The project comprises of getting and cleaning data using R programming language. The data set used here is collected using accelerometers from the Samsung Galaxy S smartphone. A full description is available at the site where the data was obtained: http://archive.ics.uci.edu/ml/datasets/Human+Activity+Recognition+Using+Smartphones. The objectives of the project are listed as follows:
- Merges the training and the test sets to create one data set.
- Extracts only the measurements on the mean and standard deviation for each measurement.
- Uses descriptive activity names to name the activities in the data set
- Appropriately labels the data set with descriptive variable names.
- From the data set in above step, creates a second, independent tidy data set with the average of each variable for each activity and each subject.
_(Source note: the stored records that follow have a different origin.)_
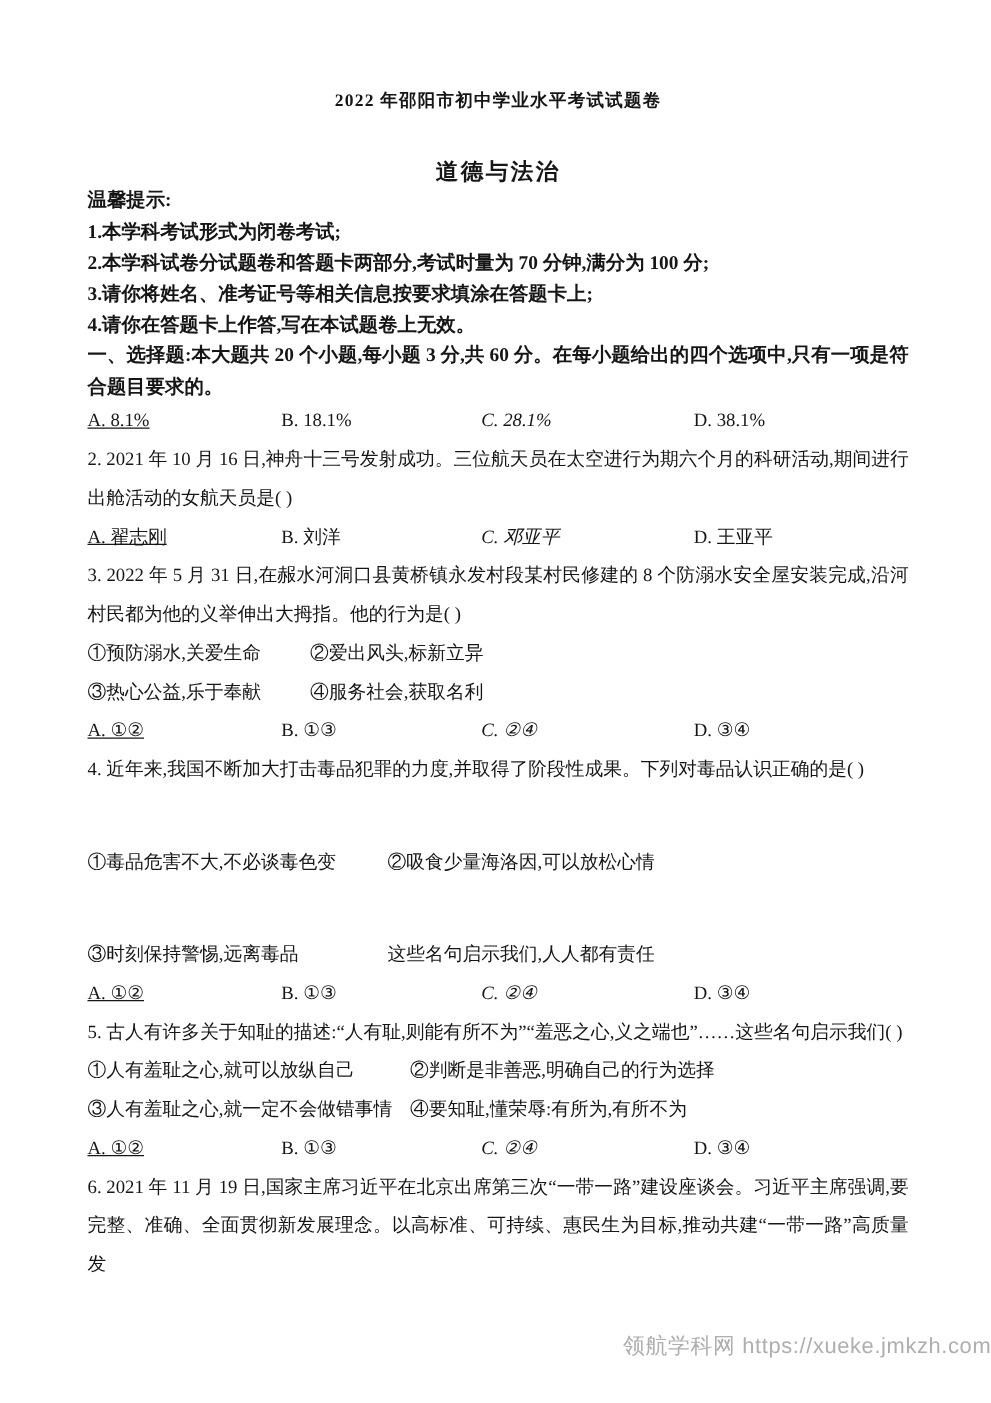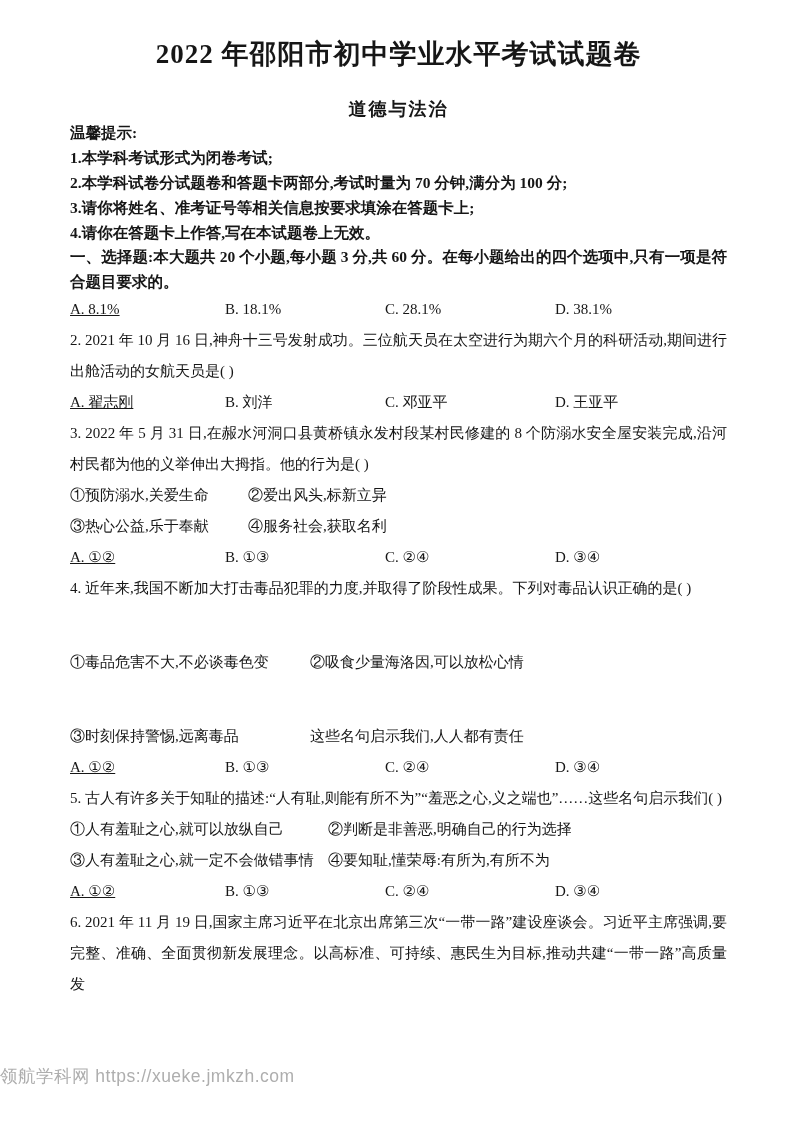--- a/index.html
+++ b/index.html
@@ -11,7 +11,7 @@
   }
   .page{position:relative;width:793px;height:1122px;overflow:hidden;background:#ffffff;}
   .content{padding:0 66px 0 70px;}
-  .title{margin-top:42px;text-align:center;font-size:27px;font-weight:bold;line-height:24px;letter-spacing:1px;}
+  .title{margin-top:70px;text-align:center;font-size:14px;font-weight:bold;line-height:24px;letter-spacing:1px;}
   .subtitle{margin-top:32px;text-align:center;font-size:18px;font-weight:bold;line-height:22px;letter-spacing:2px;}
   .notice{margin-top:0;font-weight:bold;font-size:15.5px;line-height:25px;}
   .notice .n-item{text-align:justify;}

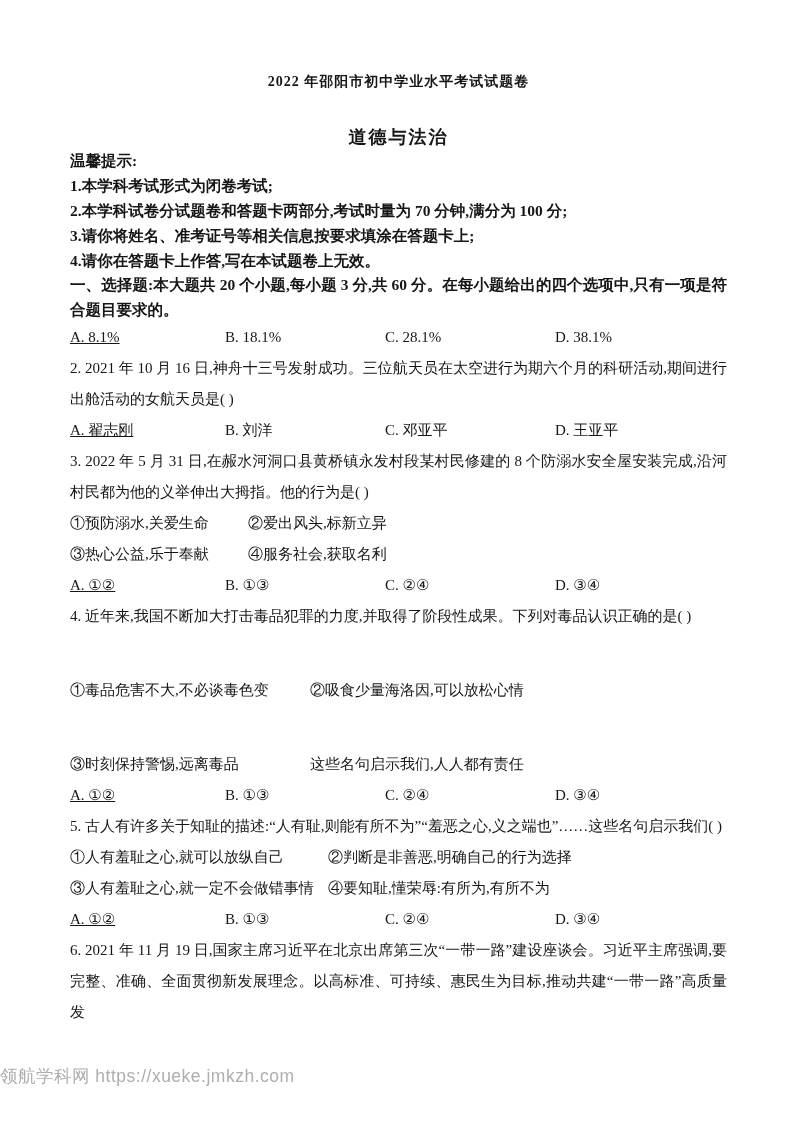--- a/index.html
+++ b/index.html
@@ -22,7 +22,7 @@
   .opt-row .opt{display:inline-block;white-space:nowrap;}
   .opt-row .opt:nth-child(1){width:155px;text-decoration:underline;}
   .opt-row .opt:nth-child(2){width:160px;}
-  .opt-row .opt:nth-child(3){width:170px;}
+  .opt-row .opt:nth-child(3){width:170px;font-style:italic;}
   .sub-row .sub{display:inline-block;white-space:nowrap;}
   .cols-q3 .sub:first-child{width:178px;}
   .cols-q4 .sub:first-child{width:240px;margin-top:43px;}

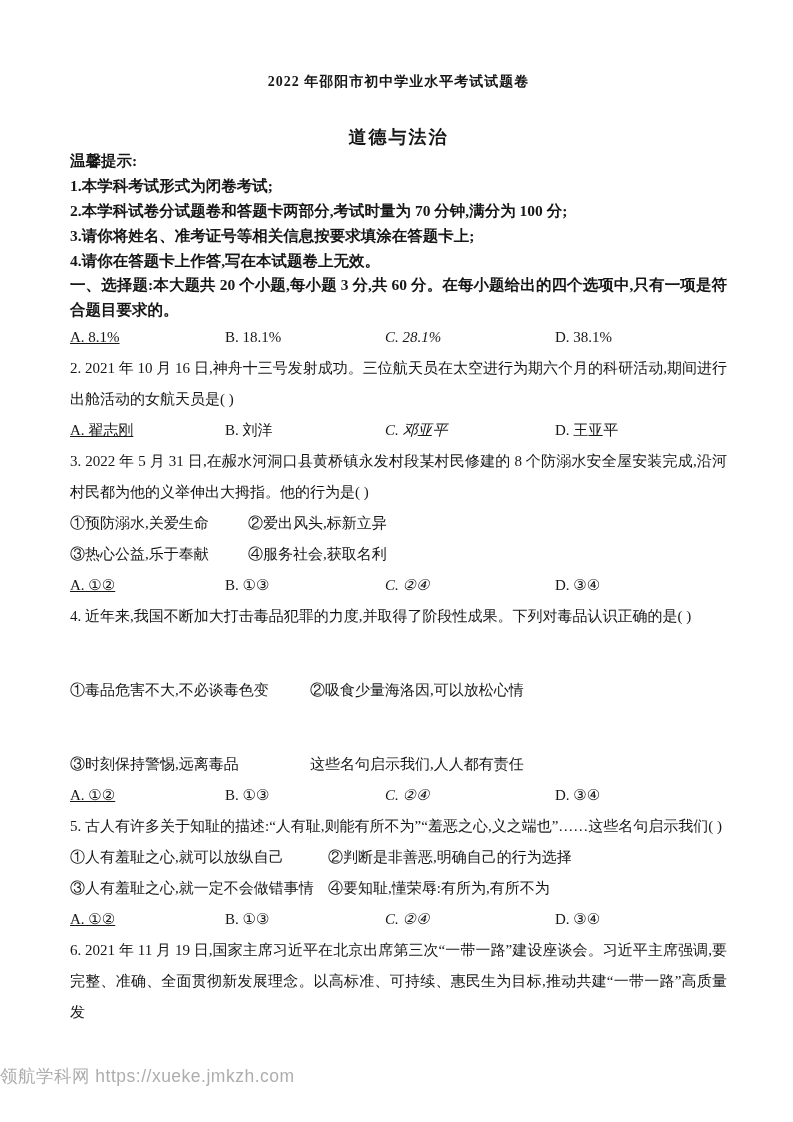--- a/index.html
+++ b/index.html
@@ -28,7 +28,7 @@
   .cols-q4 .sub:first-child{width:240px;margin-top:43px;}
   .cols-q5 .sub:first-child{width:258px;}
   .watermark{
-    position:absolute;left:0;top:1064px;width:793px;text-align:left;
+    position:absolute;left:0;top:1064px;width:793px;text-align:right;
     font-family:"Liberation Sans","DejaVu Sans",sans-serif;
     font-size:17.5px;color:#aeaeae;letter-spacing:0.5px;
   }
The data for the project was obtained from: https://d396qusza40orc.cloudfront.net/getdata%2Fprojectfiles%2FUCI%20HAR%20Dataset.zip
In this step we extracted the feature names and activity labels from features.txt and activity_label.txt and saved them in variables Afeatures(the variables which are measured) and Aactivitylabel(the activities during which features are measured like Standing, Walking etc. They are numbered from 1 to 6, depending on the activity) respectively.
The data is divided into testing sets (30%) and training sets (70%). These include files as subject (i.e.participants are named 1 to 30), labels(1-6) and data readings for both test and training data.
The data set from Step 2 are now combined and formed first dataframe with test and train observations together.
In this step we have given desccriptive names to our data frame
This step yields a final master data frame.
As per instructions we have to extract Mean and Std observations from data frame for further calucations
We are required to group by the subject and then activity.
Afeatures = The variables which are measured
Aactivitylabel = Activity labels (1 WALKING , 2 WALKING_UPSTAIRS , 3 WALKING_DOWNSTAIRS , 4 SITTING , 5 STANDING , 6 LAYING)
subjecttest , subjecttrain = Subjects for test and train data sets.
test , train = Observations for test and train data sets.
testlabel, trainlabel = labels for test and train data sets.
subjecttraintest = Combined dataframe of Subjects of test and train data sets
traintestlabel = Combined dataframe of Labels of test and train data sets
traintest = Combined dataframe of Observations of test and train data sets
completetraintest = Final Master data frame
xy = dataframe of observations of "Activity","Subject","mean","std"
yL = data frame grouped by Activity and then Subject